Recommender systems deliver intensive personalisation, adapting an app or a shopping experience to the person and even the device accessing it. Personalisation is one of the most interesting mission statements for tech companies, and is identified as crucial for delivering better experiences for the users. It reduces users’ cognitive load, and also provides them with more relevant and valuable options.

The wide scale of how much recommender systems are involved in our life is exemplified by the variety and depth of the following:-

  1. Amazon, the quintessential name in recommender systems, has achieved 29% increase in global sales and a proliferation into the buying habits of more than 200 million people.
  2. Zomato’s profiling and restaurant-user recommendations have boosted its outreach.
  3. Spotify’s leading personalisation has earned it a forecasted yearly increase of 23.77%
  4. Even the people we meet is a function of recommender systems today, with LinkedIn and Tinder deploying different strategies to connect and index users.

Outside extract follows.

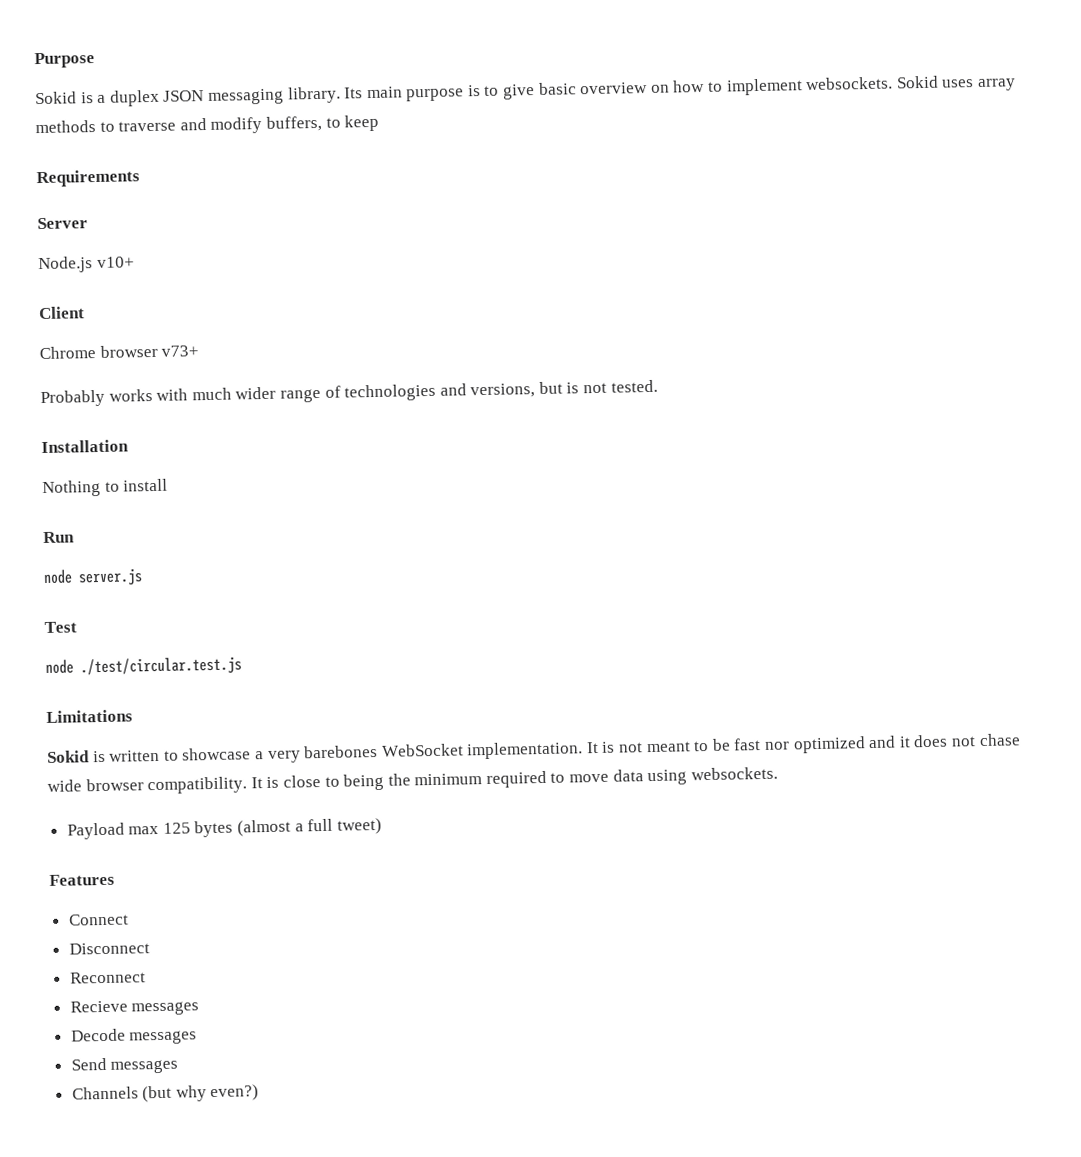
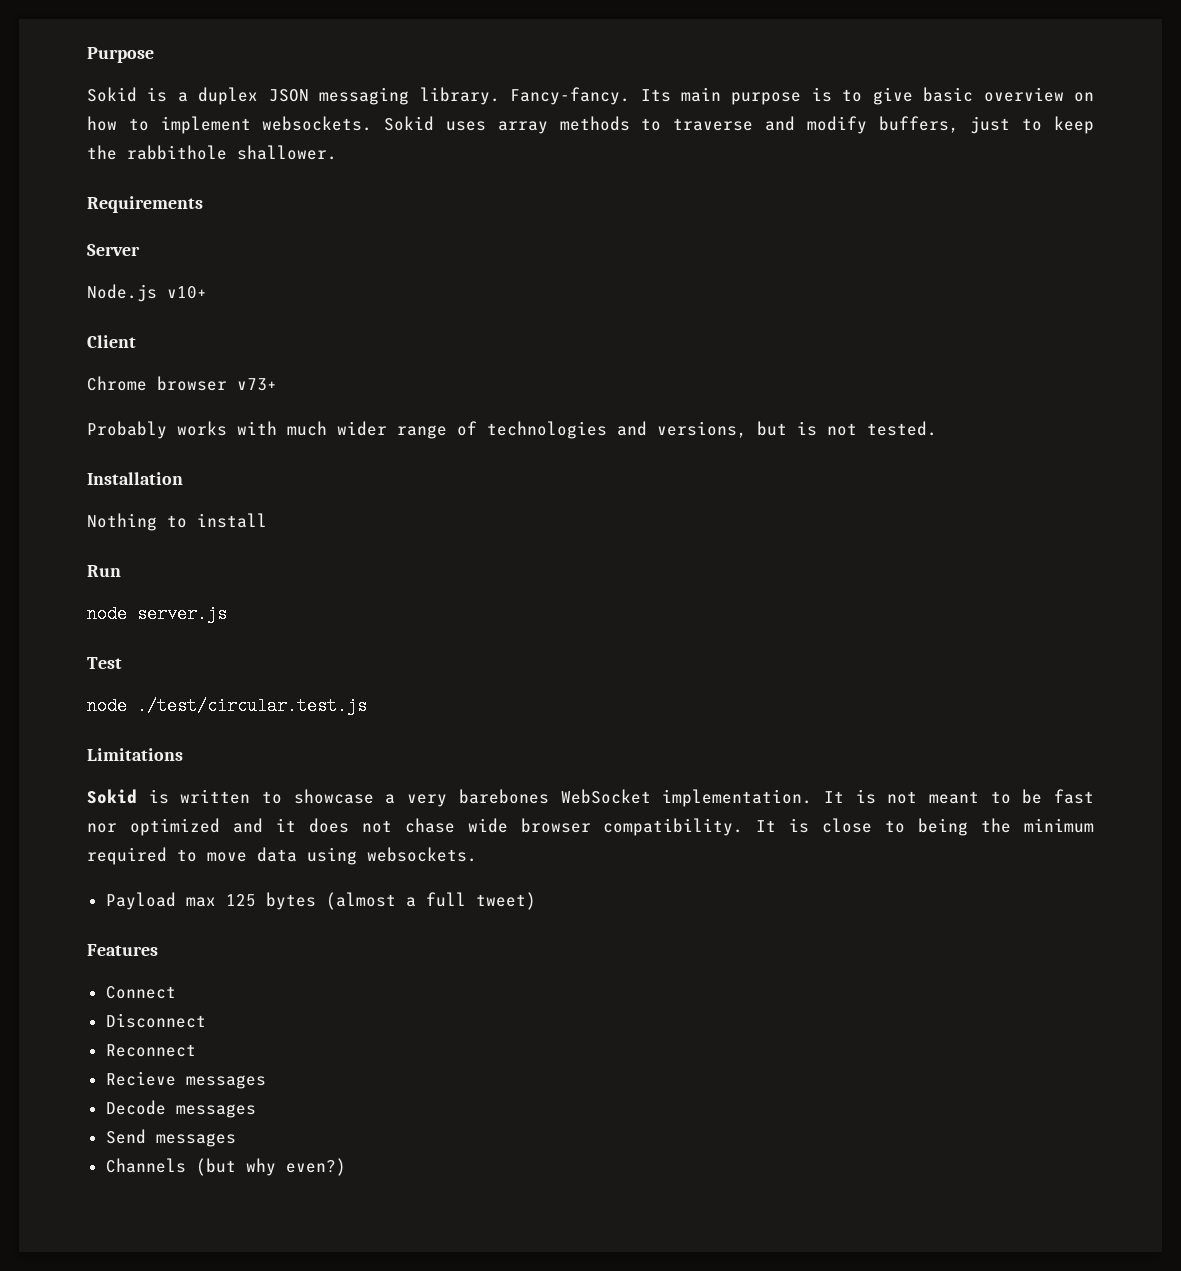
(341, 95) none -> [510,87,631,105] Fancy-fancy.
(322, 123) none -> [970,116,1011,134] just
(380, 123) none -> [87,145,337,160] the rabbithole shallower.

According to a McKinsey report, 75% of Netflix viewing selections are from product recommendations. Hence, the long-term impacts of recommender systems and the ethics thereof are an upcoming grand challenge. While it provides benefits to both users and the content provider, user profiling is required during the recommendation process. Companies have multiple data records that could potentially disclose our identity or reveal important aspects of our private life. As the system recommends things that align with the input, the system yields ethical and privacy concerns.

Privacy Concern: Personal Data Collection

Personalised recommendations typically require the collection of personal data, which puts users at risk. The more data a recommender collects, the more accurate recommendations users can obtain. The collected data consists of users’ identity, demographic profile, behavioural data, purchase history, rating history, and more. According to a 2018 research paper, the data exposes personal aspects of the users to the system. The data is possibly sold to third parties as well. Platforms can also be hacked, which is also a vulnerability with the systems. It is hence vital for platforms to develop privacy frameworks to avoid problems.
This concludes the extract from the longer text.